Natural gas and crude oil
  $ 205,487     $ 90,176     $ 115,311       127.9%  
Drilling and services
    12,334       27,895       (15,561 )     (55.8)%  
Midstream and marketing
    46,409       26,187       20,222       77.2%  
Other
    4,856       4,806       50       1.0%  
                             
Total revenues
  $ 269,086     $ 149,064     $ 120,022       80.5%  
                             
 
Total natural gas and crude oil revenues increased $115.3 million to $205.5 million for the three months ended March 31, 2008 compared to $90.2 million for the same period in 2007, primarily as a result of an increase in natural gas and crude oil production volumes and prices received for our production. Total natural gas production increased 83.5% to 19,173 Mmcf in 2008 compared to 10,449 Mmcf in 2007, while crude oil production increased 55.5% to 611 MBbls in 2008 from 393 MBbls in 2007. The increase was due to our successful drilling in the WTO and an increased working interest in 2008 in the WTO as compared to the same period in 2007. The average price received, excluding the impact of derivative contracts, for our natural gas and crude oil production increased 27.8% in the 2008 period to $9.00 per Mcfe compared to $7.04 per Mcfe in 2007.
 
Drilling and services revenue decreased 55.8% to $12.3 million for the three months ended March 31, 2008 compared to $27.9 million in the same period in 2007. The decline in revenues is due to an increase in the number of company-owned rigs operating on company-owned natural gas and crude oil properties and the increase in working interest in these properties.

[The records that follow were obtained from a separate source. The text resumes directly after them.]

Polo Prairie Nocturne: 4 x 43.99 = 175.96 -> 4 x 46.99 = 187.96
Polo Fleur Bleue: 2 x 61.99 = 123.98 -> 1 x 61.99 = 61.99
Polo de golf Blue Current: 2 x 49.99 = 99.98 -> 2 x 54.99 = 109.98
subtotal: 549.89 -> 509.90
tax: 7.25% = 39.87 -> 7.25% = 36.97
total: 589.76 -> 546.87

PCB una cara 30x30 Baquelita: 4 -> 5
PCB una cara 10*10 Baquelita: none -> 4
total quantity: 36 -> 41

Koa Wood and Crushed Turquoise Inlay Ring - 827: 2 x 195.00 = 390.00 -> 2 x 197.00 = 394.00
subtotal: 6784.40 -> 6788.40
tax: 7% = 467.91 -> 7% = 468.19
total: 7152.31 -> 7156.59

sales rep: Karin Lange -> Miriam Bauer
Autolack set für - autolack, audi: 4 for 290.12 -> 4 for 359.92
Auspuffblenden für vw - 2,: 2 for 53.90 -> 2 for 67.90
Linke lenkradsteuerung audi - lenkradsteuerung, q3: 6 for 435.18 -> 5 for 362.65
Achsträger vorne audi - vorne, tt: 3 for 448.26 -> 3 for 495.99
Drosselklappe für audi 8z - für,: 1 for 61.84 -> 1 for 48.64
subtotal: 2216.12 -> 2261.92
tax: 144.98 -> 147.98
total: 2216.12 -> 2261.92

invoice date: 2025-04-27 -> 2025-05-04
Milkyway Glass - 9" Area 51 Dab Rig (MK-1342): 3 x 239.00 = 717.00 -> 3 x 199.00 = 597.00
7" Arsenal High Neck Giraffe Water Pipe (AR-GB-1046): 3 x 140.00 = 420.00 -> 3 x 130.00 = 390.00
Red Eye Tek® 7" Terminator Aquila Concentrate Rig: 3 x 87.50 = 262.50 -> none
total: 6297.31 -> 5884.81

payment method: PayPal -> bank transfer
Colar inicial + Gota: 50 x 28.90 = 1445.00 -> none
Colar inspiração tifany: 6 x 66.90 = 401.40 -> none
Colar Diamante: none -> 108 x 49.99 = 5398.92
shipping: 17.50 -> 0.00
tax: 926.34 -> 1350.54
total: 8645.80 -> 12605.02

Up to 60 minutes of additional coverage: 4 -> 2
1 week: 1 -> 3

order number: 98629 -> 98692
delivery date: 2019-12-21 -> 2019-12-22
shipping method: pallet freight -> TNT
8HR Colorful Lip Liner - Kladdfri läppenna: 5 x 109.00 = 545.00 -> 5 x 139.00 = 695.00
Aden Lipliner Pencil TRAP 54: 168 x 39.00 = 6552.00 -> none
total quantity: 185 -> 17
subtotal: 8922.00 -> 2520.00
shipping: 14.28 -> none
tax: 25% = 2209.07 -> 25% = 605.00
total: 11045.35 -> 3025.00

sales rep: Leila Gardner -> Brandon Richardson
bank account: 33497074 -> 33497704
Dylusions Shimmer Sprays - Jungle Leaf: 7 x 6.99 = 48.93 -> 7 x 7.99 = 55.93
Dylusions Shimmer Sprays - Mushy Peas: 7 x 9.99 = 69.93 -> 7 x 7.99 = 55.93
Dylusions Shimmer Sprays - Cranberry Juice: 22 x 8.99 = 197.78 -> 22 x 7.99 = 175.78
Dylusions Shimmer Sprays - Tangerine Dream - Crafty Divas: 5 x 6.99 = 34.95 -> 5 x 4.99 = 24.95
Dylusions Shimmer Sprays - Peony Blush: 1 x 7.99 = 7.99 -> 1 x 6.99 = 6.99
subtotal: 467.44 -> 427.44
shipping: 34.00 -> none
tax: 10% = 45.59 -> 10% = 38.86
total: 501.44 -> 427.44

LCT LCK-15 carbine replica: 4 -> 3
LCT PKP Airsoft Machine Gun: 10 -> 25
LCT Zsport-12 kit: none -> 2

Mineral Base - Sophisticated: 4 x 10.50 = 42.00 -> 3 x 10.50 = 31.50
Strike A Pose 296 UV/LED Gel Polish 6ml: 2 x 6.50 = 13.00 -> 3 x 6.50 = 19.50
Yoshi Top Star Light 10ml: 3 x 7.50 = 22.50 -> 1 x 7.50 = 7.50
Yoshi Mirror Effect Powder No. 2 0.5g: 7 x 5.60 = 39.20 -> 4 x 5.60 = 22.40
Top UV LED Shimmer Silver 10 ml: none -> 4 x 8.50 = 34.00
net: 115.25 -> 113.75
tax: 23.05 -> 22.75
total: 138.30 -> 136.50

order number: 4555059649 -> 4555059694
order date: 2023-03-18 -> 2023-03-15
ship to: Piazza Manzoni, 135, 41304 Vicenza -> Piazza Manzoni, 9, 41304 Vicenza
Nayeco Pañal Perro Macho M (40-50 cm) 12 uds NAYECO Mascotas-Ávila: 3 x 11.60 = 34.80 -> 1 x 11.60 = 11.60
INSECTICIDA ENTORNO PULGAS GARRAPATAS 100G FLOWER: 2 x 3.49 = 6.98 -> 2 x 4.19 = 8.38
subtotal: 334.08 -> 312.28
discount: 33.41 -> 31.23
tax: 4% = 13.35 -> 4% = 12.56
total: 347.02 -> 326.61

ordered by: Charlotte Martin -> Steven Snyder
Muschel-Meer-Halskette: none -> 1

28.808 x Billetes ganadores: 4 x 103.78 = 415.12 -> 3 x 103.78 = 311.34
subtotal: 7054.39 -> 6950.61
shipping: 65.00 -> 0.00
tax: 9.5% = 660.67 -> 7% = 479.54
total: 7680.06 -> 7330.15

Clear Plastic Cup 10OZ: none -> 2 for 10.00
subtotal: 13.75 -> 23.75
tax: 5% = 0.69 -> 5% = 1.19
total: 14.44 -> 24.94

Additionally, the average daily revenue per rig, after considering the effect of the elimination of intercompany usage, increased to approximately $17,500 per day during the first three months of 2008 as compared to an average rate of $16,600 per day during the same period in 2007.
 
Midstream and marketing revenue increased $20.2 million, or 77.2%, with revenues of $46.4 million in the three month period ended March 31, 2008 as compared to $26.2 million in the three month period ended March 31, 2007. This increase is due primarily to larger production volumes transported and marketed, during the three months ended March 31, 2008 as compared to the same period in 2007, for the third parties with ownership in our wells or ownership in other wells connected to our gathering systems.
 
Other revenue increased to $4.9 million for the three months ended March 31, 2008 from $4.8 million for the same period in 2007. Other revenue is generated primarily by our CO2 gathering and sales operations.
 
Operating Costs and Expenses.  Total operating costs and expenses increased to $331.9 million for the three months ended March 31, 2008 compared to $145.6 million for the same period in 2007 due to increases in production-related costs, general and administrative expenses as a result of an increase in corporate staff, depreciation, depletion and amortization and losses on derivative contracts. These increases were partially offset by a decrease in expenses attributable to our drilling and services.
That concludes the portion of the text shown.